In [1]:
import pandas as pd
import os
import urllib.request 
import shutil
import zipfile

In [2]:
base_folder = os.getcwd()

In [3]:
# Unzip file on a temporary folder
temporary_folder = os.path.join(os.getcwd(), 'tmp')
if os.path.exists(temporary_folder):
    shutil.rmtree(temporary_folder)
    
if not os.path.exists(temporary_folder):
    os.makedirs(temporary_folder)
    
local_file_name = os.path.join(base_folder, "training_dataset", "trainingandtestdata.zip")


with zipfile.ZipFile(local_file_name, 'r') as zip_ref:
    zip_ref.extractall(temporary_folder)

### Load Training Dataset

The following function loads the training file and split it into training and test datasets

It received the following args:

* **sample_size**: the amount of rows from the file that we want to load. The whole file has 1.6MM of rows and it is unpractical to work with this amount on a local machine. For the final training with the whole dataset, a Hadoop cliuster are advised. If the arg is not informed, the function will return all the lines into two lists of dicts: one for training and another for testing
* **test_size_frac**: the fraction of lines that will be reserved for testing the model

**Note**: we are converting the Pandas DataFrame to a list of dict because nltk package does not work with Pandas

In [4]:
def load_training_dataset(sample_size = None, test_size_frac = 0.5):
    training_dataset_path = os.path.join(
        temporary_folder, 
        "training.1600000.processed.noemoticon.csv")

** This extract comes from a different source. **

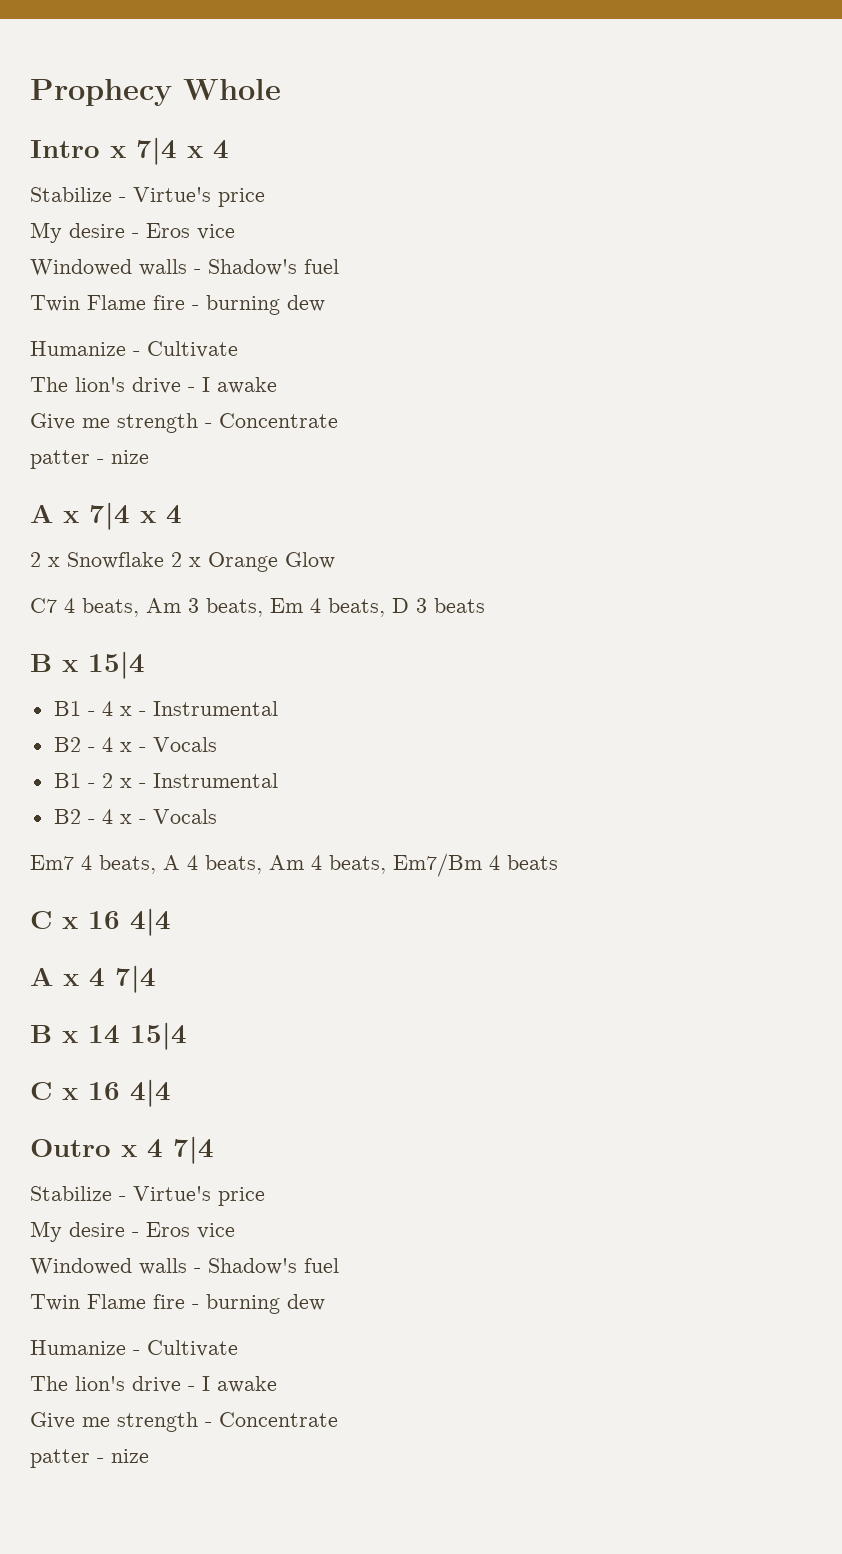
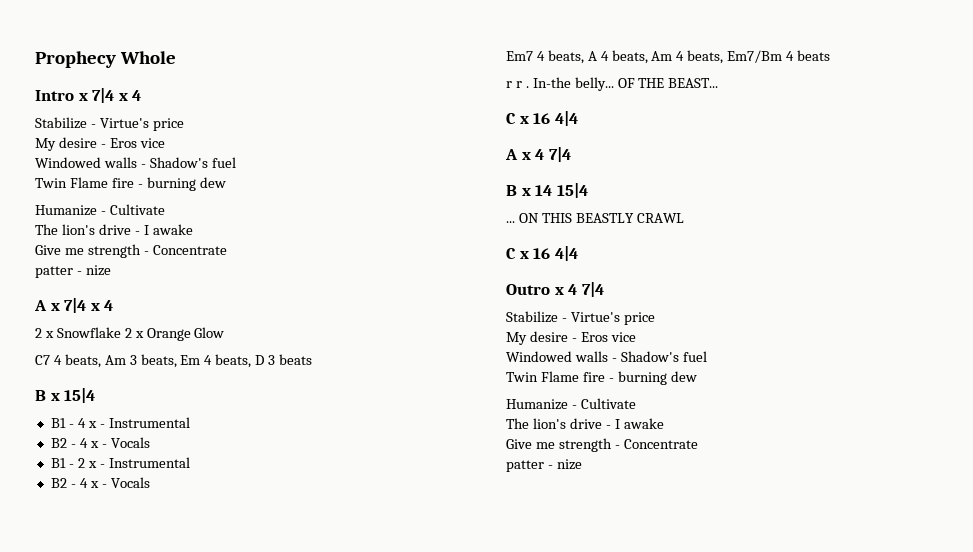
+ r r . In-the belly... OF THE BEAST...
+ ... ON THIS BEASTLY CRAWL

    training_dataset = pd.read_csv(
        training_dataset_path, 
        encoding="latin-1", 
        warn_bad_lines=True,
        error_bad_lines=False,
        header=None, 
        names=["polarity", "tweet_id", "date", "query", "user", "tweet"])
    if sample_size != None:
        training_dataset = training_dataset.sample(sample_size)

    #training_dataset = training_dataset[["tweet_id", "polarity", "tweet"]]
    
    testing_dataset = training_dataset.sample(frac = test_size_frac)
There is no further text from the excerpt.